We both love parties, but only for awhile, before we are overwhelmed and find a quiet place to talk to just one or two people or take a nap:)

We both have store anxiety, but mine is grocery stores and his any other store besides the grocery store.

I am opinionated and will tell you my opinions. He is opinionated and keeps it to himself. We find out his opinions on the car ride home, sometimes in the form of a long lecture.

We both like really good stories, but he exaggerates to make his better, and is GREAT at telling them and I write fiction AND I let you know it is fiction and want you to read it:)

We both like to fish. Period. He's better at it.

We both like to play pool. I'm better at it.

We both love to create things. Chris makes music and art. I write poems and stories.

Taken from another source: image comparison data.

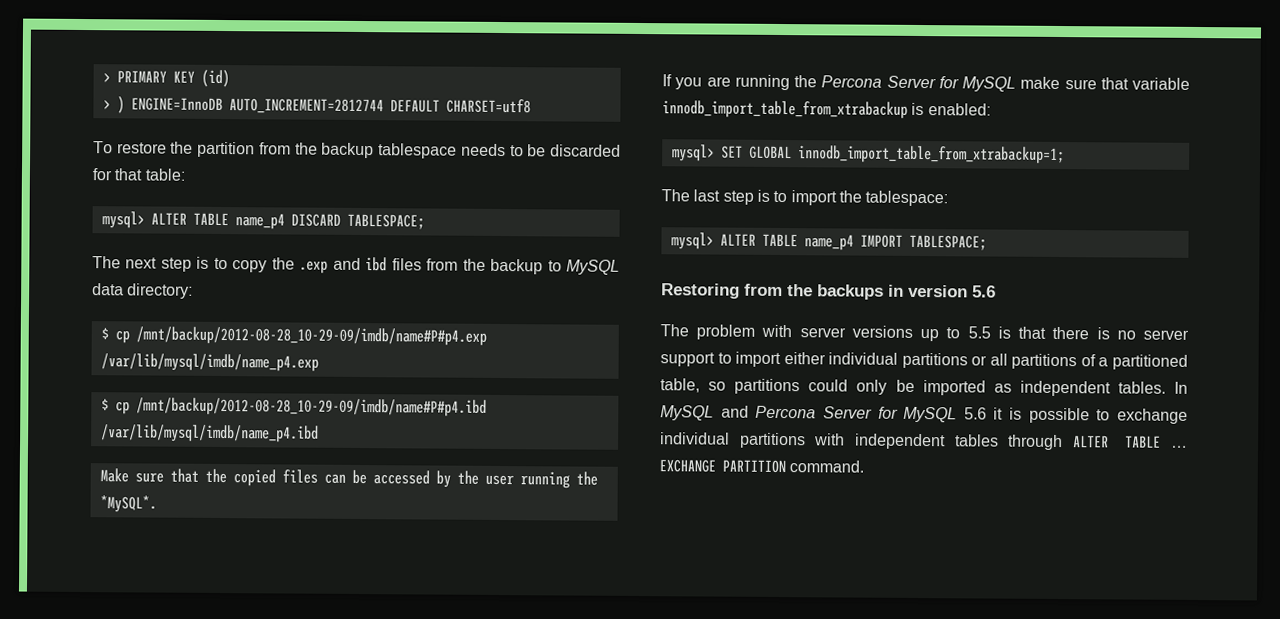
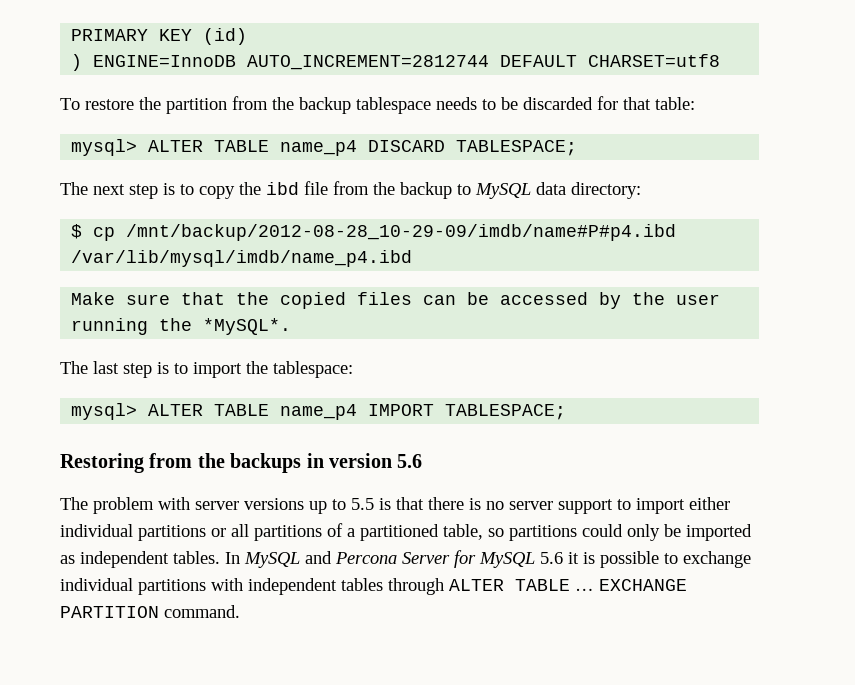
- > PRIMARY KEY (id)
+ PRIMARY KEY (id)
- > ) ENGINE=InnoDB AUTO_INCREMENT=2812744 DEFAULT CHARSET=utf8
+ ) ENGINE=InnoDB AUTO_INCREMENT=2812744 DEFAULT CHARSET=utf8
- The next step is to copy the .exp and ibd files from the backup to MySQL data directory:
+ The next step is to copy the ibd file from the backup to MySQL data directory:
- $ cp /mnt/backup/2012-08-28_10-29-09/imdb/name#P#p4.exp /var/lib/mysql/imdb/name_p4.exp
- If you are running the Percona Server for MySQL make sure that variable innodb_import_table_from_xtrabackup is enabled:
- mysql> SET GLOBAL innodb_import_table_from_xtrabackup=1;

We both really love our kids.  He likes to feed their belly. I like to feed their brain. We both make our best attempts to feed their hearts.

We have never NOT been attracted to each other, even when we were attracted to other people. (Don't kid yourself into thinking this doesn't happen.)

We are both insanely jealous. This has lent itself to the high-school quality of the first ten years of our marriage.

We are both very physical.

We both love God and have a messed up way of showing it.

We don't give up and the benefit of that has increased ten-fold.

Even though we have both tried really hard to STOP loving each other, so we could move on to what the world would call, BETTER things, we were unsuccessful.

You know that Marilyn Monroe quote- "I believe that everything happens for a reason. People change so that you can learn to let go, things go wrong so that you can appreciate when things go right, you believe in lies, so you eventually learn to trust no one but yourself, and sometimes good things fall apart so better things can fall together."

We have changed. AND we did let go of many things, and we have moved on. AND things did go wrong.  AND we have been untrustworthy. Things have fallen apart for us, more, than once, twice, three times even. AND better things did fall together. AND we just kept loving each other all the way through to twenty years and counting.

Monday, April 9, 2012

Monday's Much Needed Song of the Day: Rocky Ground

I've heard this a few times on our local station, 91.7. At first it made me sad, until he sings, "A new day is coming" then, not so much. Like I forgot he was going to sing that part.
Just like I forget sometimes that that new day is coming.
Like on Easter morning, when you find a two-ton truck parked so close to your car you can barely squeeze in.  And when you drive off, you find your driver's side mirror dangling. And then you remember you just had the car inspected the day before.
So when you get to church, and compose the note you will leave on the windshield during the break, all the words have a hopeful tone. Even if it hadn't been inspected already, the New Day is the Good News.